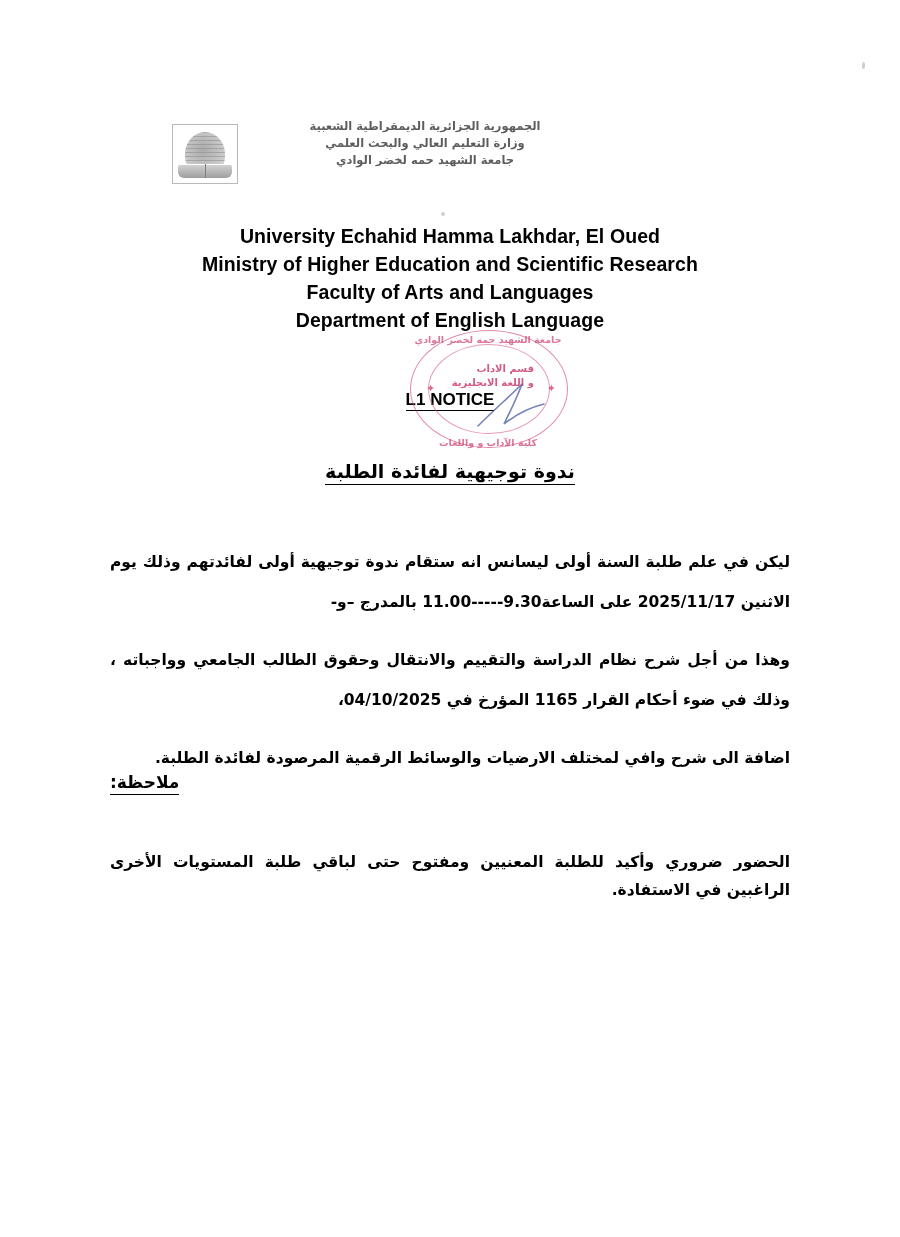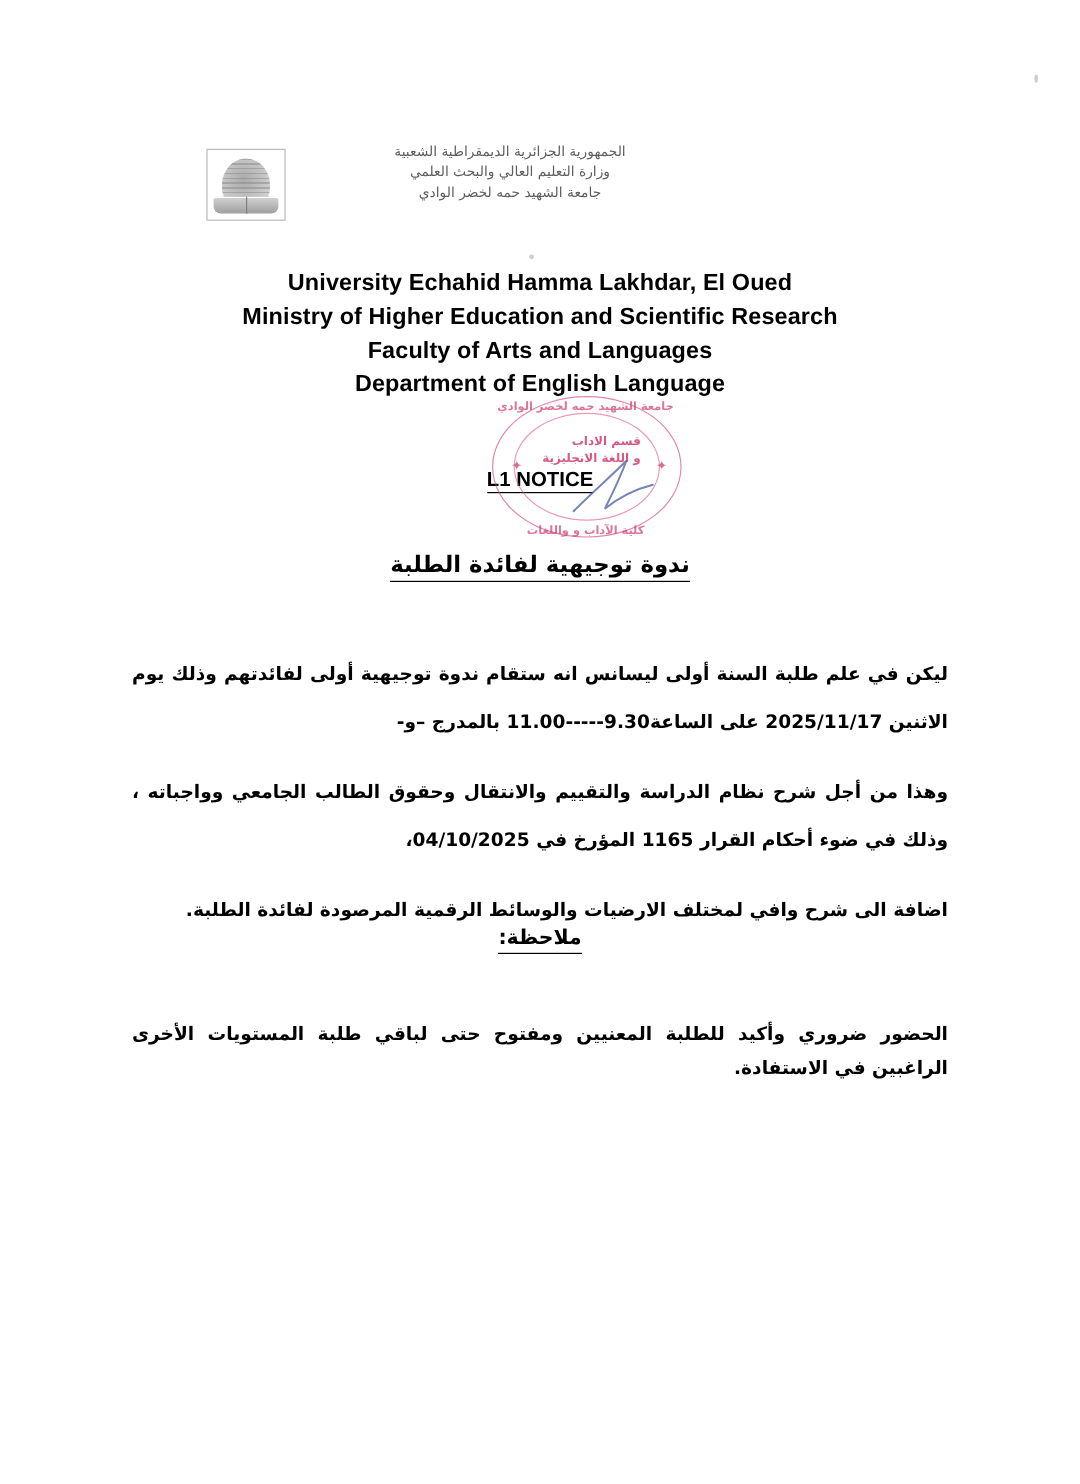--- a/index.html
+++ b/index.html
@@ -32,6 +32,7 @@
     left: 0;
     width: 856px;
     height: 80px;
+    font-weight: bold;
   }
 
   .logo-left {

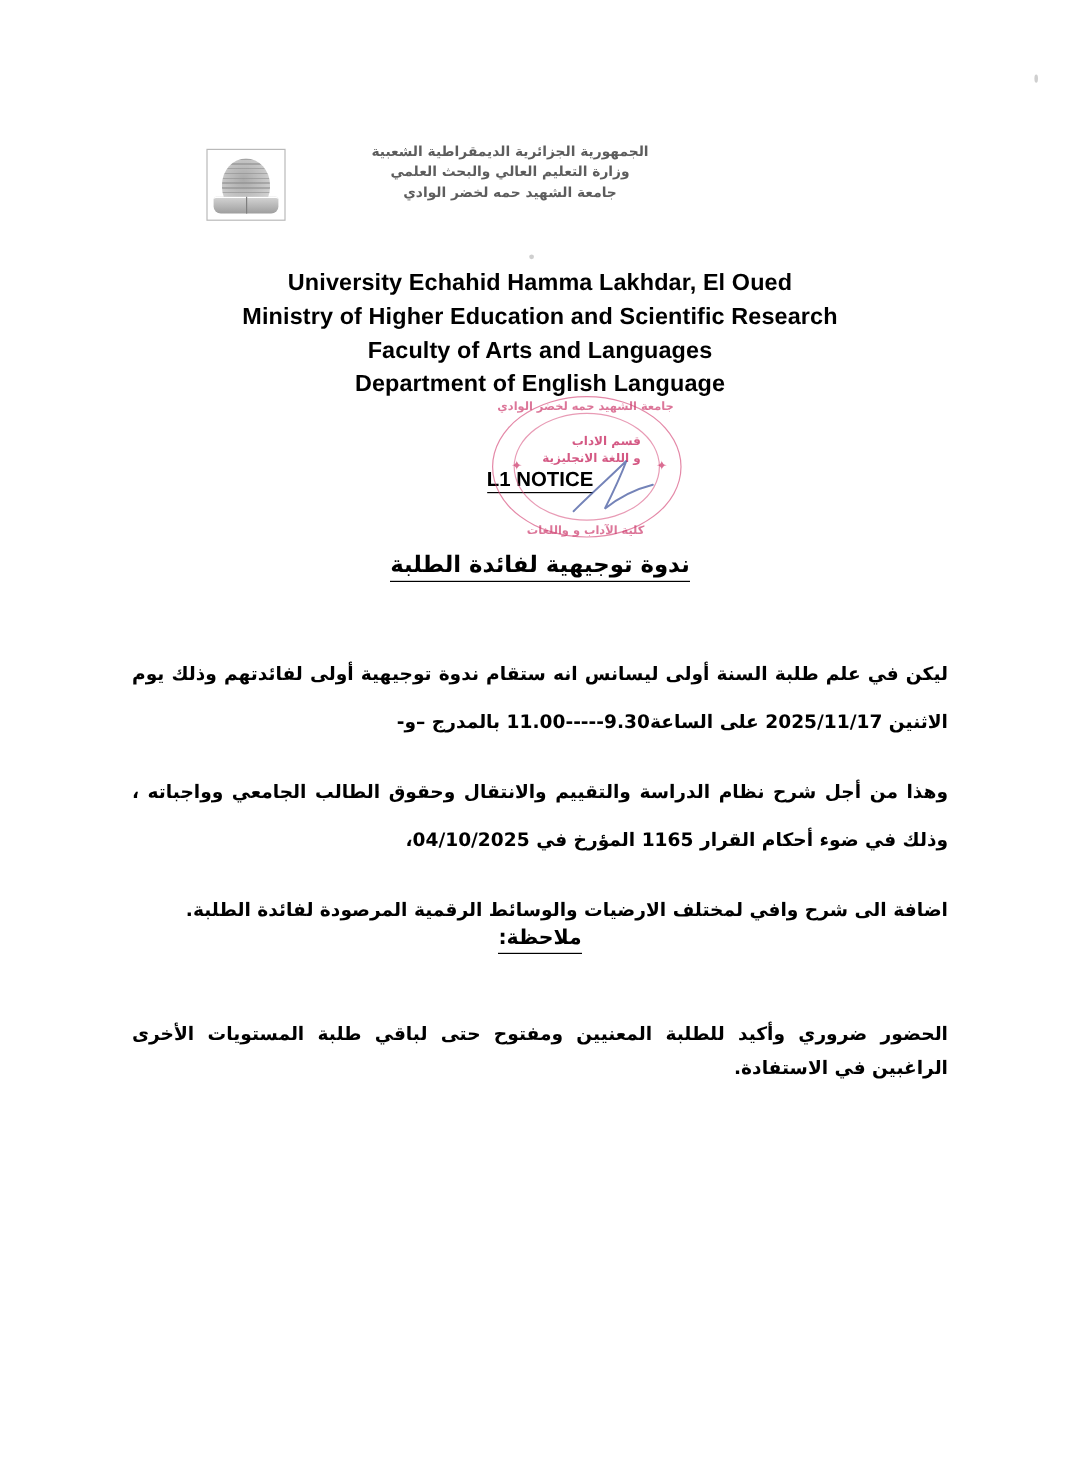--- a/index.html
+++ b/index.html
@@ -226,7 +226,7 @@
     left: 110px;
     width: 680px;
     direction: rtl;
-    text-align: center;
+    text-align: left;
     font-family: "DejaVu Sans", sans-serif;
     font-weight: bold;
     font-size: 17px;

- [What to work on]: Each entry above should be copied exactly. The pictures should not.

- [Answer section]:
--- a/index.html
+++ b/index.html
@@ -32,6 +32,7 @@
     left: 0;
     width: 856px;
     height: 80px;
+    font-weight: bold;
   }
 
   .logo-left {

--- a/index.html
+++ b/index.html
@@ -226,7 +226,7 @@
     left: 110px;
     width: 680px;
     direction: rtl;
-    text-align: center;
+    text-align: left;
     font-family: "DejaVu Sans", sans-serif;
     font-weight: bold;
     font-size: 17px;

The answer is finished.